> **Your assignment**:
Every line in the records below with the string "pour" is to be copied out.
:: Dataset content
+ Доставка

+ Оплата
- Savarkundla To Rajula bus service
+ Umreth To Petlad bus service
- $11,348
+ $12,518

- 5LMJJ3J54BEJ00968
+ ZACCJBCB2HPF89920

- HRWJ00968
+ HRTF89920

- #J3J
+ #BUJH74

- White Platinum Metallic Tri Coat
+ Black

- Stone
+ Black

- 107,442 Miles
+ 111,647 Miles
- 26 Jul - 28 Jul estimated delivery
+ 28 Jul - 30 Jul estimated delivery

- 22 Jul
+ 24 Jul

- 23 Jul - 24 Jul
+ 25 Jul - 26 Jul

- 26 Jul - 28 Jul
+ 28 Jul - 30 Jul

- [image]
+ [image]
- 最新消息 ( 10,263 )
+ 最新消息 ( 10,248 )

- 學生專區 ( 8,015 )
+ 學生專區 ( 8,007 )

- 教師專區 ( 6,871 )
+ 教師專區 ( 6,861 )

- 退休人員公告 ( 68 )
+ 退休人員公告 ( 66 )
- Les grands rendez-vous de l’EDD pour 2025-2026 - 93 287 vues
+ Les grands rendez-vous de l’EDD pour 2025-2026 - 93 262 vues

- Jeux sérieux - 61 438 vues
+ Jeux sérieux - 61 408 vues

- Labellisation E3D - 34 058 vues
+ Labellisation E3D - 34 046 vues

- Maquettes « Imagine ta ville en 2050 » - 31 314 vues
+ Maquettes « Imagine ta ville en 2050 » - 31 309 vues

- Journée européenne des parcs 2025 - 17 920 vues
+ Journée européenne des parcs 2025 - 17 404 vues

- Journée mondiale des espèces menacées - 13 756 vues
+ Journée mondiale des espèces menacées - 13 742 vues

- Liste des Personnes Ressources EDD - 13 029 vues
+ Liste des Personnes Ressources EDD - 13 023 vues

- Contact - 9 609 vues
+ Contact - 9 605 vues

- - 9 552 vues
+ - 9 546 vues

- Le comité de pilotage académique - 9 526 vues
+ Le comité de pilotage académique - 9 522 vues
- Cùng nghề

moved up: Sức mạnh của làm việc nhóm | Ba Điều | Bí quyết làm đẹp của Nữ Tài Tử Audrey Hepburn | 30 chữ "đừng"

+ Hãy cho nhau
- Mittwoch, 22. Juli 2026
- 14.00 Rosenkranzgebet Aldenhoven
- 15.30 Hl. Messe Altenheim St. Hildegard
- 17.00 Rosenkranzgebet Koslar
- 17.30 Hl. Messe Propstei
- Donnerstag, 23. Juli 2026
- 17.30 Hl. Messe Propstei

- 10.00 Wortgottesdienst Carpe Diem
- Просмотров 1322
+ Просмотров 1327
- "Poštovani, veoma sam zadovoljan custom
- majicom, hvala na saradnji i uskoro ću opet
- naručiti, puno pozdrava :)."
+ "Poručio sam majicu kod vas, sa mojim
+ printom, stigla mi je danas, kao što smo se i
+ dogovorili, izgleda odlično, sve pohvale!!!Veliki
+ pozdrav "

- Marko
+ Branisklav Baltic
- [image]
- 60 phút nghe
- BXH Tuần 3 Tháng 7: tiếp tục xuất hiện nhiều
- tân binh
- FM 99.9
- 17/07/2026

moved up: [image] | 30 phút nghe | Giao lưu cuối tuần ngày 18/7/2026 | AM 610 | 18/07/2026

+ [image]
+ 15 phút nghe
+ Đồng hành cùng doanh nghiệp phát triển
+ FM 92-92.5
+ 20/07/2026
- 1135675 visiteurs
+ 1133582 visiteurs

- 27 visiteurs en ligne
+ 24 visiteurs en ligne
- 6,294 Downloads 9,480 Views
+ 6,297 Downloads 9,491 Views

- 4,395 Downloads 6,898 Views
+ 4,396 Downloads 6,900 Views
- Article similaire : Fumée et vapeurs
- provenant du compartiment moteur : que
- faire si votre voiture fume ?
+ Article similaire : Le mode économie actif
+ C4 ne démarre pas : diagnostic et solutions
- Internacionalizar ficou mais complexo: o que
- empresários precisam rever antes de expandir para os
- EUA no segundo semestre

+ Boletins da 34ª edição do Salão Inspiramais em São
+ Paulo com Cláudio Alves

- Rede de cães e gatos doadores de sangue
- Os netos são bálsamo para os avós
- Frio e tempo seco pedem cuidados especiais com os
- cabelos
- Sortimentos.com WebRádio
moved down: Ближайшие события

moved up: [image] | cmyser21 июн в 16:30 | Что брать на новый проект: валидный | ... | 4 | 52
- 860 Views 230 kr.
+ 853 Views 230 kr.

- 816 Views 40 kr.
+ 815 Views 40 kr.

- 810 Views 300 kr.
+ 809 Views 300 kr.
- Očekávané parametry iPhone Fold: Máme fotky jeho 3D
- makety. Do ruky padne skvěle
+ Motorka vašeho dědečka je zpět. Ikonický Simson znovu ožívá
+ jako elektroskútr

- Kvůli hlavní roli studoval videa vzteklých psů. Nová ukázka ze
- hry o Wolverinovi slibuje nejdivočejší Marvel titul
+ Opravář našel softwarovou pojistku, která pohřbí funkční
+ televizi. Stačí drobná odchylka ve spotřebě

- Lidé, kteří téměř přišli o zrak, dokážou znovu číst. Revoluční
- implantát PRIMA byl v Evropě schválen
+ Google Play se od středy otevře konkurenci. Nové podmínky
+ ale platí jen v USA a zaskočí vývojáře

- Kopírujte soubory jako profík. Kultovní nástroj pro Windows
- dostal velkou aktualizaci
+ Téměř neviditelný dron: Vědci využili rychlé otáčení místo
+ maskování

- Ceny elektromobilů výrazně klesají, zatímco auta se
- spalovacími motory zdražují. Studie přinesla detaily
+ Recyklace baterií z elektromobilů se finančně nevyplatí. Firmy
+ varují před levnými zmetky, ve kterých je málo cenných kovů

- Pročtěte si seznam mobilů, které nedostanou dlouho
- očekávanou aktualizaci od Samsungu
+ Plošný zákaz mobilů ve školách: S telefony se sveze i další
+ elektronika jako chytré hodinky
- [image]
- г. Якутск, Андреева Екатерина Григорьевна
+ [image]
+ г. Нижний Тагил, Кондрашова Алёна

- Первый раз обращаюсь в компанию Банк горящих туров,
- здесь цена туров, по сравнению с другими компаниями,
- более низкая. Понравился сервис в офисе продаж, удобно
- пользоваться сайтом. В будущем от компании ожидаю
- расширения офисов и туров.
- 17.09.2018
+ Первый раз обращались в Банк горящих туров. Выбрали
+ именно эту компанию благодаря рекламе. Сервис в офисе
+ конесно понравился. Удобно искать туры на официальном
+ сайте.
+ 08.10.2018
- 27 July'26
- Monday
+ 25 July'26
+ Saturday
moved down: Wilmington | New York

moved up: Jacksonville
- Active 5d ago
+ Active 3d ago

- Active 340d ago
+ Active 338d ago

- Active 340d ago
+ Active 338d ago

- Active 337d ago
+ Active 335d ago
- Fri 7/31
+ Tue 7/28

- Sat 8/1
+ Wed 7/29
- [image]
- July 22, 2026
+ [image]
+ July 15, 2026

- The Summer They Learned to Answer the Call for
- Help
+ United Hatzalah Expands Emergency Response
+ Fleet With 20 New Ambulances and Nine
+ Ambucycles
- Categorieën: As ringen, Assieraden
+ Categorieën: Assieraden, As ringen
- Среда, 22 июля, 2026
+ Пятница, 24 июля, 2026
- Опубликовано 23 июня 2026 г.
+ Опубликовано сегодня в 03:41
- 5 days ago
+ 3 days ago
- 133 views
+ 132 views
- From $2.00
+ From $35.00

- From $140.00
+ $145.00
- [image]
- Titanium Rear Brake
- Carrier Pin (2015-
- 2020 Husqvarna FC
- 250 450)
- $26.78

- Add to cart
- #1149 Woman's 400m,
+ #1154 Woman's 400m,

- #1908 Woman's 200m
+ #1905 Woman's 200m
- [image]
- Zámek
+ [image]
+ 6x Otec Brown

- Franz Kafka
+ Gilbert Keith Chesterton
::::
> **Solution to the exercise**:
- Les grands rendez-vous de l’EDD pour 2025-2026 - 93 287 vues
+ Les grands rendez-vous de l’EDD pour 2025-2026 - 93 262 vues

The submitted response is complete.